About this task – Wherever the string "background" appears in the entries below, return the line that holds it.

Web page edit records:
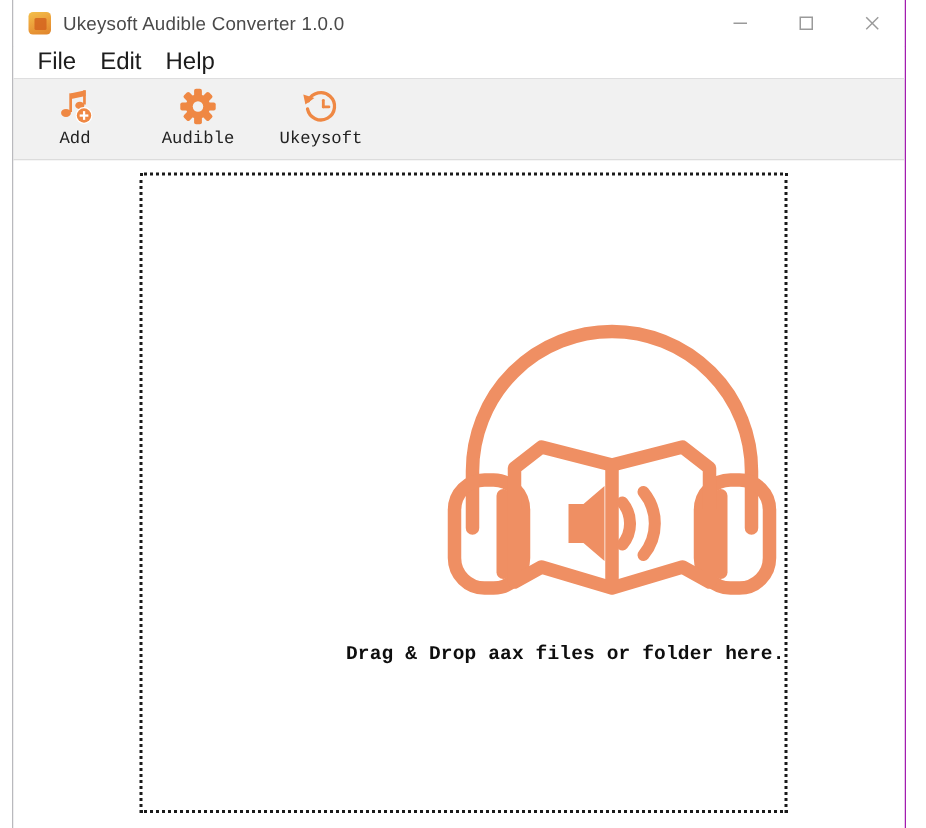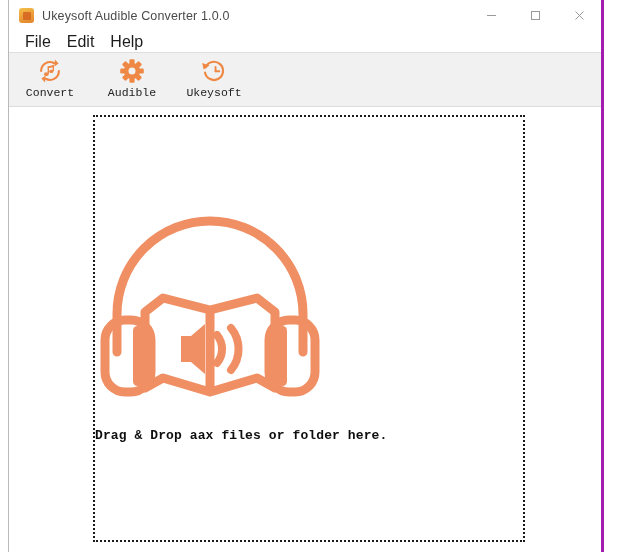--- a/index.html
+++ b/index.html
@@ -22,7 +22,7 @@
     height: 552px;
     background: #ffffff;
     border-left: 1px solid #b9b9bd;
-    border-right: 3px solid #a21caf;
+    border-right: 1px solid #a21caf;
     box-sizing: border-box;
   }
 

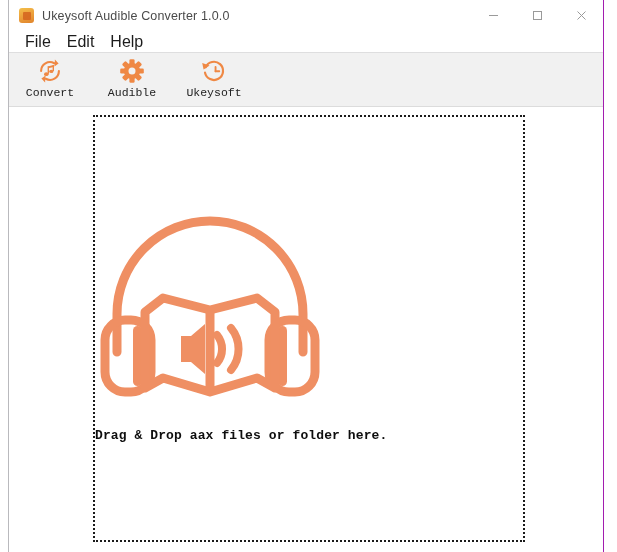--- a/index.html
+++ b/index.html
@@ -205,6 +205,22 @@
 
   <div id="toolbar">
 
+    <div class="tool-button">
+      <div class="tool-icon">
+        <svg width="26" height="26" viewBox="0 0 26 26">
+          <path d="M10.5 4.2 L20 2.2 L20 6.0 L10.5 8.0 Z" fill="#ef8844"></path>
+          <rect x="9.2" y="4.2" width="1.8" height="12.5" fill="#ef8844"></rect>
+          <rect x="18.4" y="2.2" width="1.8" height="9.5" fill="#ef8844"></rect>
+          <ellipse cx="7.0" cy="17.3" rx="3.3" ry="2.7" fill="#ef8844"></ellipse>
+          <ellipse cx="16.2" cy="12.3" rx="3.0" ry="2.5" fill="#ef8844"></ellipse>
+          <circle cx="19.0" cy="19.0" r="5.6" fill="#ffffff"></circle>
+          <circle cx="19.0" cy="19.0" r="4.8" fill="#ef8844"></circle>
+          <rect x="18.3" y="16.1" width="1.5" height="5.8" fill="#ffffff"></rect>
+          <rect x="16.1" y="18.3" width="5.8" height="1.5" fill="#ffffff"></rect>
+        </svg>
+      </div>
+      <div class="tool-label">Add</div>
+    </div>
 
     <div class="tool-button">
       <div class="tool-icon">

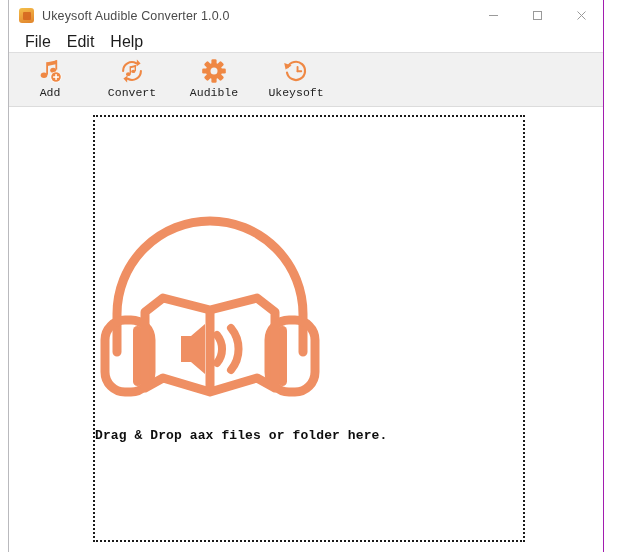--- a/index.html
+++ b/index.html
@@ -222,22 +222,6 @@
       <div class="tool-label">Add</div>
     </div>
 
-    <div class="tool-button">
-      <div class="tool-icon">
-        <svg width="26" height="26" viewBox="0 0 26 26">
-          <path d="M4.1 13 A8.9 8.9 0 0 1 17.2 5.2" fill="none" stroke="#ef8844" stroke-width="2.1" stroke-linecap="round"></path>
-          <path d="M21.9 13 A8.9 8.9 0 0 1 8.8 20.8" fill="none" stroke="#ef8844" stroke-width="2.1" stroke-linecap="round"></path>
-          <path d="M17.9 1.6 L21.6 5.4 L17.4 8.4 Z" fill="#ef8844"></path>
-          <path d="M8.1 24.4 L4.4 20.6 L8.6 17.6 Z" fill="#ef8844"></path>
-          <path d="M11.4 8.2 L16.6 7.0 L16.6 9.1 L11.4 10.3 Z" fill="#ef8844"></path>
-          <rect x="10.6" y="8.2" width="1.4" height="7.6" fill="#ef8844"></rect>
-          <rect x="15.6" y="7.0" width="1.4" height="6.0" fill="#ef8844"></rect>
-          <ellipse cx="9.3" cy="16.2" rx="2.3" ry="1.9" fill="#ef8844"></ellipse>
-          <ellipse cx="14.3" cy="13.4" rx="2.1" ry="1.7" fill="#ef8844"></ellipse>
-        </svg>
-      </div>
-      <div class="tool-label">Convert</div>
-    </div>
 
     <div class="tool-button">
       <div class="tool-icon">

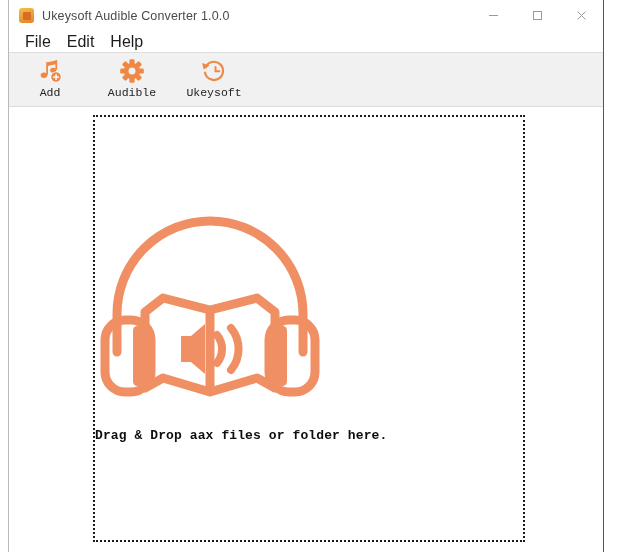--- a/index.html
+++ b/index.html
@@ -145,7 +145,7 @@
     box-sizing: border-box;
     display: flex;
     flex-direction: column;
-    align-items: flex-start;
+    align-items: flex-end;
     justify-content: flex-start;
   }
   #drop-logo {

* * *

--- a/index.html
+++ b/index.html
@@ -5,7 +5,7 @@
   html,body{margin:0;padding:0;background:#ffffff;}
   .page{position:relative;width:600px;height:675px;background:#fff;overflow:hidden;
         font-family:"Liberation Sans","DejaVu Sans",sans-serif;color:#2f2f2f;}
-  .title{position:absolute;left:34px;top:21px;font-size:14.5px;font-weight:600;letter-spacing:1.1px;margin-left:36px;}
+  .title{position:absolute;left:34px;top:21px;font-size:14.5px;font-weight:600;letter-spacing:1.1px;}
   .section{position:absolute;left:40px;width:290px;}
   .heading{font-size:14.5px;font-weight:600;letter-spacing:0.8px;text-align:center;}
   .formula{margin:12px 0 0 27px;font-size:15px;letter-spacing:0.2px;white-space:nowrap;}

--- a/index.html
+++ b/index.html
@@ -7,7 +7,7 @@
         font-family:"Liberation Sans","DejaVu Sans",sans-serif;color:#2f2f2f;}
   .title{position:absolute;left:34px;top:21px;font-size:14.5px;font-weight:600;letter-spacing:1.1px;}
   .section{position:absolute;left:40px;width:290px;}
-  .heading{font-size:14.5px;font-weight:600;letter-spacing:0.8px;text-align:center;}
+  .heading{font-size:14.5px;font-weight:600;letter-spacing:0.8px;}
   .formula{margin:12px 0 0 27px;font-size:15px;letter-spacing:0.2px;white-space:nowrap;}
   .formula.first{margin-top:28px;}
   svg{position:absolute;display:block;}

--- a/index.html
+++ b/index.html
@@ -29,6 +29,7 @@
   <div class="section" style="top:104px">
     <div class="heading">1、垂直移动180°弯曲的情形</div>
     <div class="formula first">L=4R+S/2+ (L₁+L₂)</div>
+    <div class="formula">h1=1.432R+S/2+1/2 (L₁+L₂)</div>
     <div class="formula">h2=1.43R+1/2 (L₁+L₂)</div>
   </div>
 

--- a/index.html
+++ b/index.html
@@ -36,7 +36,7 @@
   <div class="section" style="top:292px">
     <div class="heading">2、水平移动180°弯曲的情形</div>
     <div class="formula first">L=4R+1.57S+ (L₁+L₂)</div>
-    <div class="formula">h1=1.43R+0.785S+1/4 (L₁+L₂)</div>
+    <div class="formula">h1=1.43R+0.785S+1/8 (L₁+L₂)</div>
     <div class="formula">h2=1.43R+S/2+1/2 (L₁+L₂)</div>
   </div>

Finished exercise –
     background: #ffffff;
   html,body{margin:0;padding:0;background:#ffffff;}
   .page{position:relative;width:600px;height:675px;background:#fff;overflow:hidden;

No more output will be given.